METHODS: This was a randomized, open-label, crossover study. Prestudy oral agents were continued and patients not already on oral agents were treated with metformin. Mix 25/75 and insulin glargine were adjusted over 3 months to attain premeal plasma glucose (PG) < 6.0 mmol/l and were then given during a 24-h in-patient test meal period with frequent PG, serum triglyceride (TG) and free fatty acid (FFA) measurements.

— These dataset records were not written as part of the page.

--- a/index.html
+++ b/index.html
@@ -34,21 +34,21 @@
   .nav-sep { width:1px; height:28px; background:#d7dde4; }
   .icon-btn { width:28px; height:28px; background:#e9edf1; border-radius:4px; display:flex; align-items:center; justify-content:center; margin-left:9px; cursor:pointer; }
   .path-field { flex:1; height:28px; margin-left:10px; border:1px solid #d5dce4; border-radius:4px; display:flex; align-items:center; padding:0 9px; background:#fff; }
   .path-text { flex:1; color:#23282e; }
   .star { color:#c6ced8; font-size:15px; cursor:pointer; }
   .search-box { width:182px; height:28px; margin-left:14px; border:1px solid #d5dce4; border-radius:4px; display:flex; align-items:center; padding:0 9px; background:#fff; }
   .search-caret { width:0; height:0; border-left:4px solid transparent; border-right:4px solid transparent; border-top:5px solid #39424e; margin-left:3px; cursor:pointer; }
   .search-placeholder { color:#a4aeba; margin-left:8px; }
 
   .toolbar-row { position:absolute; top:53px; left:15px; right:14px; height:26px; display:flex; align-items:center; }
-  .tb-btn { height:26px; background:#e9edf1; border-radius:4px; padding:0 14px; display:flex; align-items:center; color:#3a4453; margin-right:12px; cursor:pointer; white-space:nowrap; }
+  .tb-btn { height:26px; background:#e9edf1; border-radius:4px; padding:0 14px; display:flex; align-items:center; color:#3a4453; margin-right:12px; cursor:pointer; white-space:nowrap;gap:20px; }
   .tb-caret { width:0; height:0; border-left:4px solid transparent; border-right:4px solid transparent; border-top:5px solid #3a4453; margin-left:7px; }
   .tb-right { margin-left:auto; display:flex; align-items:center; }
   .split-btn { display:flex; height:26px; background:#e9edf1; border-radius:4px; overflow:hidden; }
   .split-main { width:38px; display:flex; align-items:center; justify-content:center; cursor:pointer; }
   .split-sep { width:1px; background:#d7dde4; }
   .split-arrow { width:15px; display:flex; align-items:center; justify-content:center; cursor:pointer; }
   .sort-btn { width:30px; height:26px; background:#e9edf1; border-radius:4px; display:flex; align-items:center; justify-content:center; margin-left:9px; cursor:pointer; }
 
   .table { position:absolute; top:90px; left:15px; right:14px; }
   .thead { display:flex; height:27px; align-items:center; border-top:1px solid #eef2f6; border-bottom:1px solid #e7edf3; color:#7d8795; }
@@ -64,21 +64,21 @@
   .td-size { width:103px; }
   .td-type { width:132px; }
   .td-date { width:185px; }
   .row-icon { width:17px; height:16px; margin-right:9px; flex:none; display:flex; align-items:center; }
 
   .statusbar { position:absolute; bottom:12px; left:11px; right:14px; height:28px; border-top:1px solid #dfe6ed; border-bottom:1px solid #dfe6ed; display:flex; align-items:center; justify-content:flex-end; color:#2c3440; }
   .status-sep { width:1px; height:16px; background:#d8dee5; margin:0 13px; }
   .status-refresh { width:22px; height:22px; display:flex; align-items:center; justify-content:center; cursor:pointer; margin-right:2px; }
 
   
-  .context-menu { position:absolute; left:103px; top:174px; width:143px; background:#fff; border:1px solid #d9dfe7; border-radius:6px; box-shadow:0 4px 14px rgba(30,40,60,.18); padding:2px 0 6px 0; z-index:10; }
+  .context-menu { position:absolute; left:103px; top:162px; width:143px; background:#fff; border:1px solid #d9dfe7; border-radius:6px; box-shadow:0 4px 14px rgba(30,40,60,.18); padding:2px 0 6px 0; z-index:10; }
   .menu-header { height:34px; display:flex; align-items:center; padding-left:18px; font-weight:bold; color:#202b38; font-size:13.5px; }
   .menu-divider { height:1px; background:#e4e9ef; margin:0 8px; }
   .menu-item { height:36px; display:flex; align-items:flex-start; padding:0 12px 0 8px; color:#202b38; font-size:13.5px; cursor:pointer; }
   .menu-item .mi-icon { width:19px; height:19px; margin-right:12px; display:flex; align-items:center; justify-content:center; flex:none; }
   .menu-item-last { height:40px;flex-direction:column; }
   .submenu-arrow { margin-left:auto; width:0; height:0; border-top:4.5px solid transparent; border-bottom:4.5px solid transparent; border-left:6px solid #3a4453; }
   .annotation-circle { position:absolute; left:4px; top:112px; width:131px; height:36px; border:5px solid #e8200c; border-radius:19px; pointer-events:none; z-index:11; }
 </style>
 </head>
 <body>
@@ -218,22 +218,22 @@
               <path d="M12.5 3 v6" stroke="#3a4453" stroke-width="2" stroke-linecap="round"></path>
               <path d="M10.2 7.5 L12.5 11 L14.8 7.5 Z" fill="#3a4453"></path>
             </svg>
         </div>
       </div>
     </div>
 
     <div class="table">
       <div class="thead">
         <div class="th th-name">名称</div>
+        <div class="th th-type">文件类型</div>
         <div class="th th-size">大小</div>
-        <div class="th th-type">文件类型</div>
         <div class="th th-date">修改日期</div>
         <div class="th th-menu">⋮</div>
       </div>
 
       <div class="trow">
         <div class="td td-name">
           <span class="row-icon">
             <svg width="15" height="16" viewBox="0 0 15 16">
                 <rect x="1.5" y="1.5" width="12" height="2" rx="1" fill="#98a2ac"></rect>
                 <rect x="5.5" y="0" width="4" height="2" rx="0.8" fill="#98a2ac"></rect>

RESULTS: Twenty patients (10 F/10 M; mean +/-sd age 54.0 +/- 10.7 years, body mass index 37.0 +/- 8.6 kg/m2, HbA1c 8.4 +/- 1.01%) participated. Mean doses were 23 U before the morning and 37 U before the evening meal for Mix 25/75 and 44 U for insulin glargine. The combined 2-h morning and evening meal postprandial plasma glucose (PPG) was not different between groups (9.2 +/- 2.04 vs. 9.9 +/- 1.66 mmol/l, P = 0.161). Mix 25/75 was associated with a lower mean 2-h PPG for all meals combined (9.0 +/- 1.88 vs. 9.9 +/- 1.80 mmol/l, P < 0.05) and lower mean 24-h PG (6.7 +/- 1.00 vs. 7.5 +/- 1.32 mmol/l, P < 0.01). Eight patients experienced mild hypoglycaemia (PG < 3.5 mmol/l) with Mix 25/75 and 3 with insulin glargine. The endpoint HbA1c was lower with Mix 25/75 (6.9 +/- 0.52% vs. 7.3 +/- 0.81%, P < 0.05).

CONCLUSIONS: In a 24-h test-meal setting in 20 patients, Mix 25/75 insulin plus oral glucose-lowering agents was associated with lower mean PPG and 24-h PG, more mild hypoglycaemia and similar TG, FFA and fasting PG concentrations. HbA1c was lower with Mix 75/25 plus oral agents, although it may not have reached steady state due to ongoing dose adjustment.